Non-farm employment in the Portland metropolitan area fell by 0.8% in the 12-month period that ended in May, the largest job loss among the top 50 cities, according to the U.S. Bureau of Labor Statistics.
Las Vegas, Oklahoma City and San Antonio were the fastest growing, according to a regular email briefing by Jake Procino, a state economist for Oregon who covers Multnomah County.
The Portland area has been rocked by layoffs. Nike, for one, has 5% fewer workers than it did a year ago, The Oregonian reported last week, citing a securities filing. Intel’s employment dropped by the same amount in 2023, and thousands more jobs will be eliminated soon, Bloomberg News reported today. Oregon Health & Science University has been cutting workers since June.

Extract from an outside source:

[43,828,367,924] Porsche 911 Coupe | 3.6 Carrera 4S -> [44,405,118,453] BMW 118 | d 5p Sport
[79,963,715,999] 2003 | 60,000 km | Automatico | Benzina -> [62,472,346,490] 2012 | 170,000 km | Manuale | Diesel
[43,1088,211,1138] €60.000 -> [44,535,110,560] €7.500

Payments company Block, retailer Target, and video game maker Lost Boys Interactive also cut jobs in the year ending in May, according to so-called WARN notices filed with the state of Oregon. The name WARN derives from the Worker Adjustment and Retraining Notification Act, passed in 1988.
“There have been a quite a few public notices and WARN notices showing layoffs, and that volume has been relatively high in the past year, both of which has likely contributed to the year-over-year job loss that we’ve seen in the Portland MSA,” Procino said in an email.
The Portland-Vancouver-Hillsboro Metropolitan Statistical Area includes Multnomah, Washington, Clackamas, Yamhill and Columbia counties in Oregon, and Clark and Skamania counties in Washington.
Despite the cuts, the unemployment rate in the Portland area remains below its historical average. It was 4% in June, below the the 10-year average of 5%, Procino said. The state as a whole added jobs, he said. Oregon’s non-farm employment grew 0.6% in the year ending June 30.